Your goal:
The answer is the full set of records, given again exactly and without images.

Supplied information:
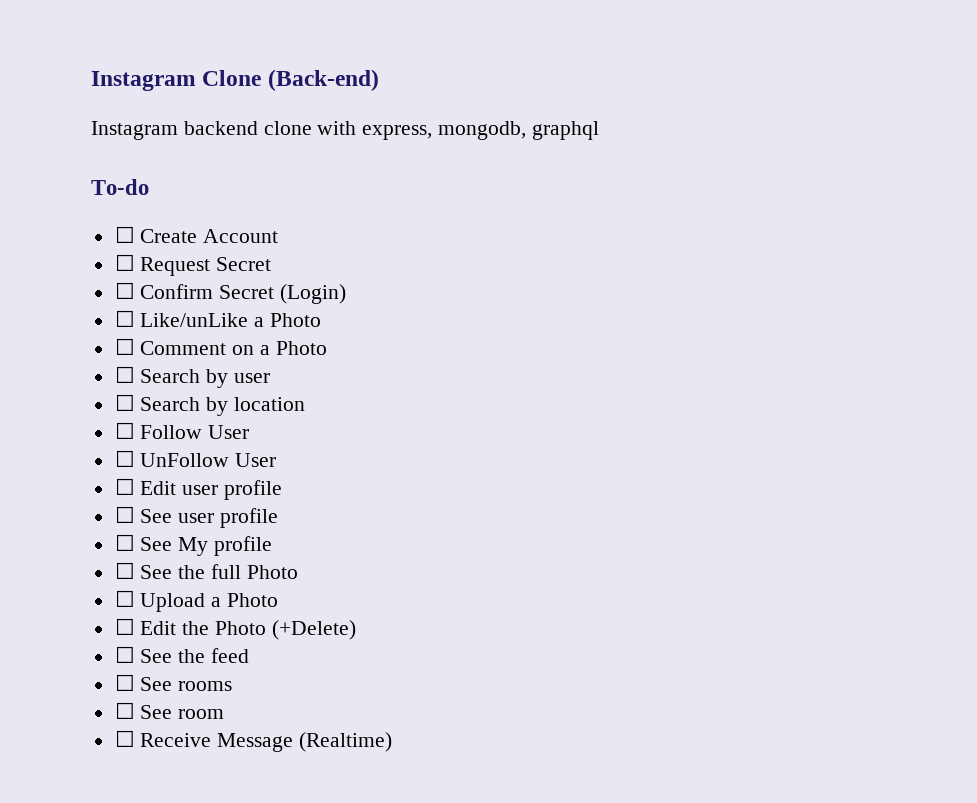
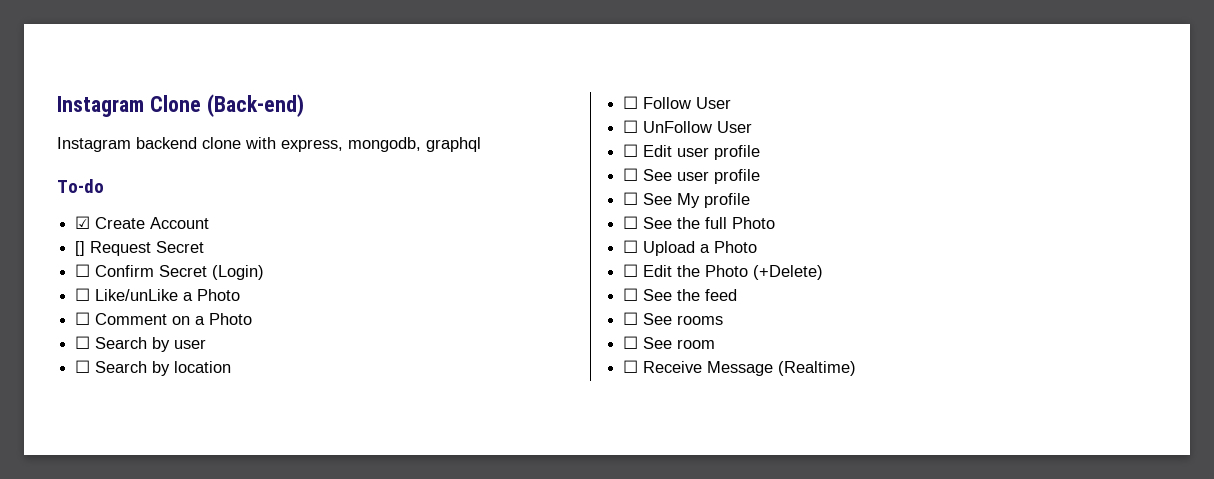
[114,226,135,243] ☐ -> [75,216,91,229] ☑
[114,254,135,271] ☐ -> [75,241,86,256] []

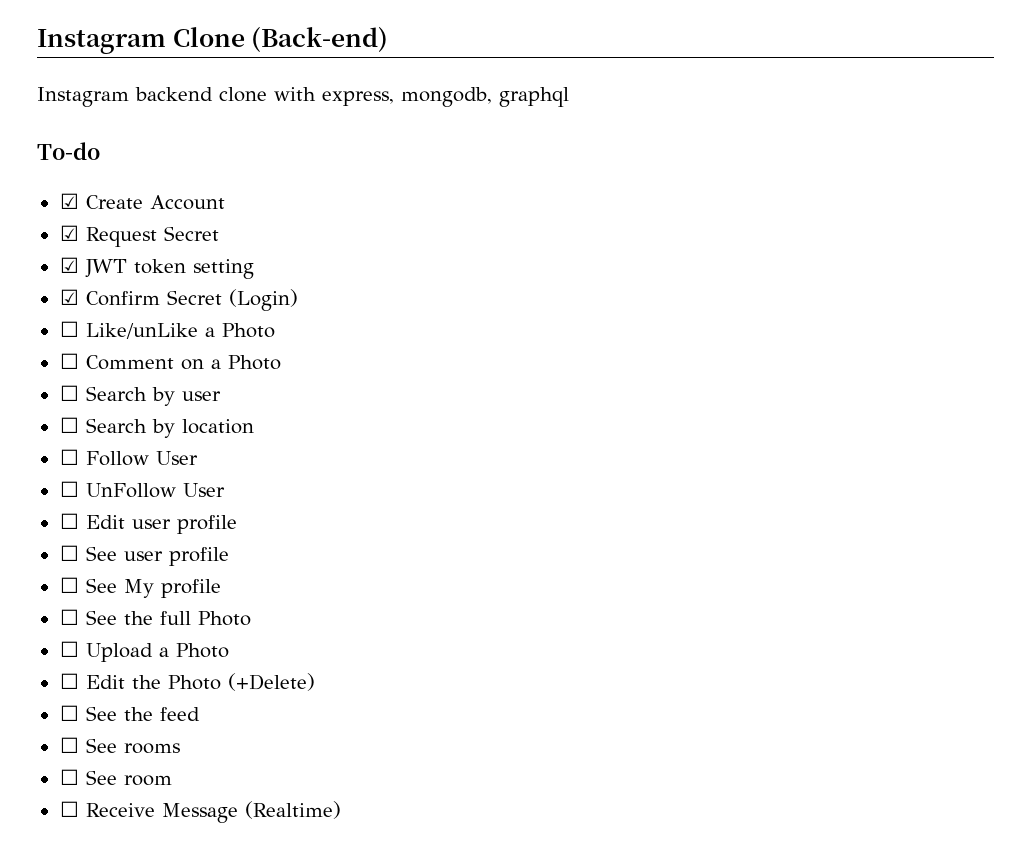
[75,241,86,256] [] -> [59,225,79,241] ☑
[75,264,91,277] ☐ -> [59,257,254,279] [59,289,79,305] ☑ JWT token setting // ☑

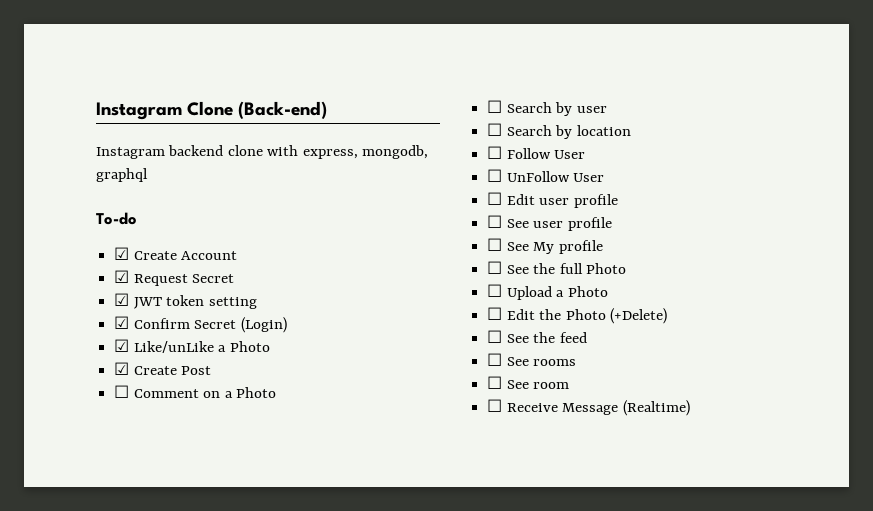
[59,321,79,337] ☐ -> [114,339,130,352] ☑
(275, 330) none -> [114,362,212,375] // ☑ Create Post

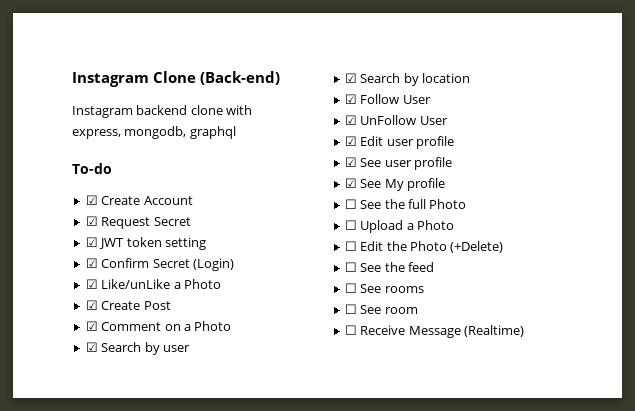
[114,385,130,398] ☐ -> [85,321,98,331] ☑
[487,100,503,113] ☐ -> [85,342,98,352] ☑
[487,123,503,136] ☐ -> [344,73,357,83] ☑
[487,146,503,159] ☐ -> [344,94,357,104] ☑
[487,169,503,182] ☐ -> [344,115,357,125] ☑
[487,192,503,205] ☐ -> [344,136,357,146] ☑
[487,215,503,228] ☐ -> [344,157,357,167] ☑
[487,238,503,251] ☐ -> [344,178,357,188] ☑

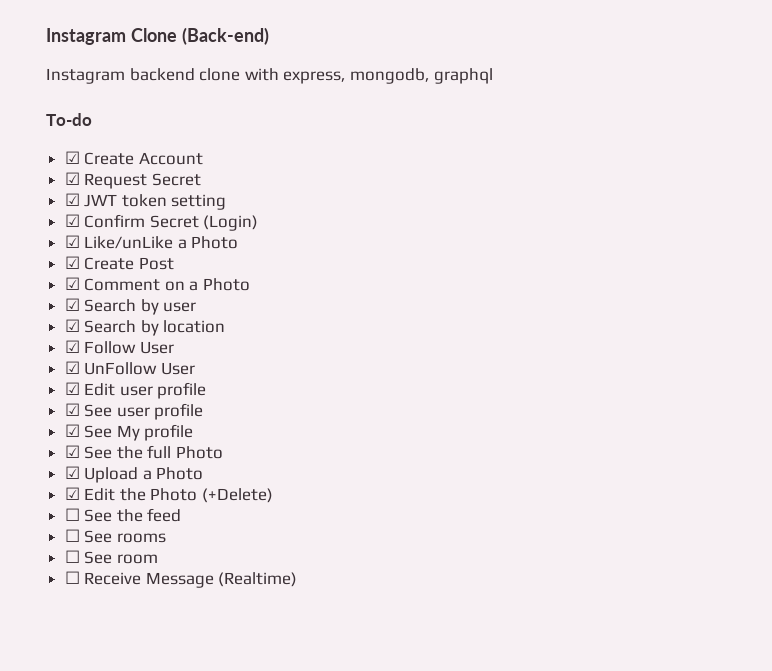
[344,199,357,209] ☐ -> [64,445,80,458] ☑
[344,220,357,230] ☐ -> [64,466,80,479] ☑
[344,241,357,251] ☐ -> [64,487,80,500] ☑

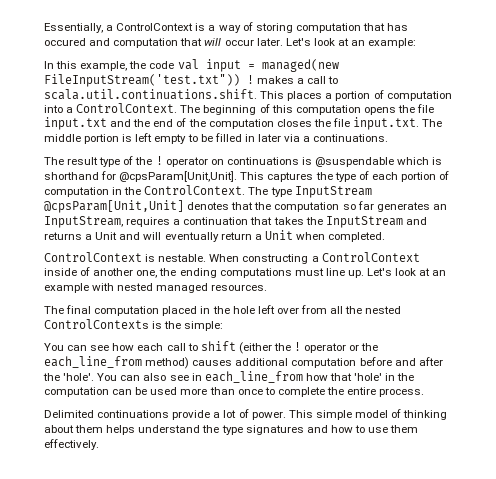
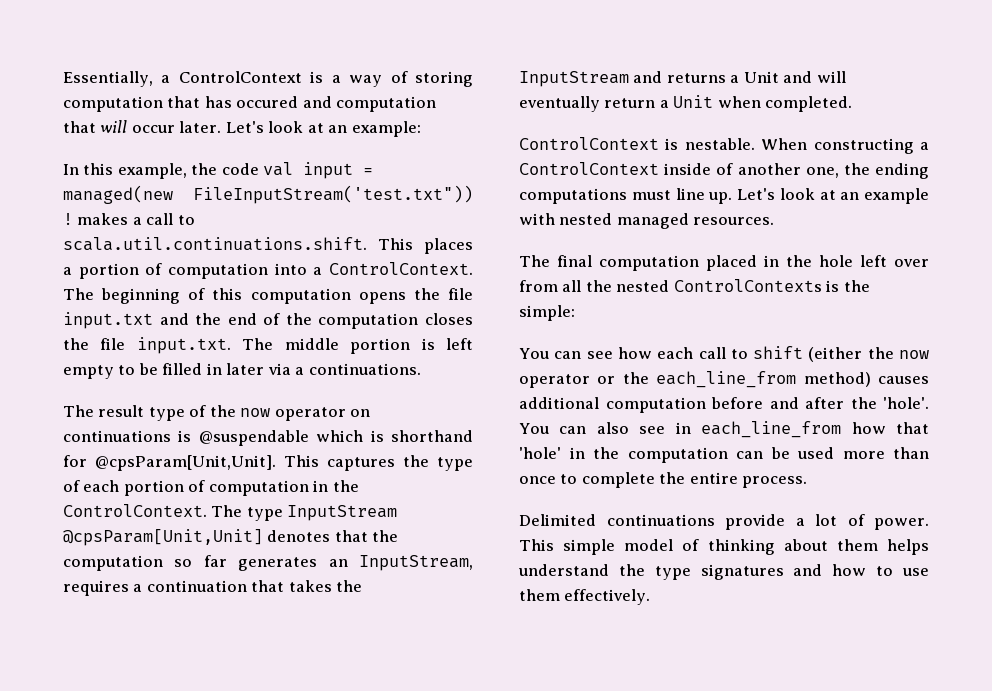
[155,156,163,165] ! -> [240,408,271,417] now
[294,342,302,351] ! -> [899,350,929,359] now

Response for this exercise:
[114,226,135,243] ☐ -> [75,216,91,229] ☑
[114,254,135,271] ☐ -> [75,241,86,256] []

[75,241,86,256] [] -> [59,225,79,241] ☑
[75,264,91,277] ☐ -> [59,257,254,279] [59,289,79,305] ☑ JWT token setting // ☑

[59,321,79,337] ☐ -> [114,339,130,352] ☑
(275, 330) none -> [114,362,212,375] // ☑ Create Post

[114,385,130,398] ☐ -> [85,321,98,331] ☑
[487,100,503,113] ☐ -> [85,342,98,352] ☑
[487,123,503,136] ☐ -> [344,73,357,83] ☑
[487,146,503,159] ☐ -> [344,94,357,104] ☑
[487,169,503,182] ☐ -> [344,115,357,125] ☑
[487,192,503,205] ☐ -> [344,136,357,146] ☑
[487,215,503,228] ☐ -> [344,157,357,167] ☑
[487,238,503,251] ☐ -> [344,178,357,188] ☑

[344,199,357,209] ☐ -> [64,445,80,458] ☑
[344,220,357,230] ☐ -> [64,466,80,479] ☑
[344,241,357,251] ☐ -> [64,487,80,500] ☑

[155,156,163,165] ! -> [240,408,271,417] now
[294,342,302,351] ! -> [899,350,929,359] now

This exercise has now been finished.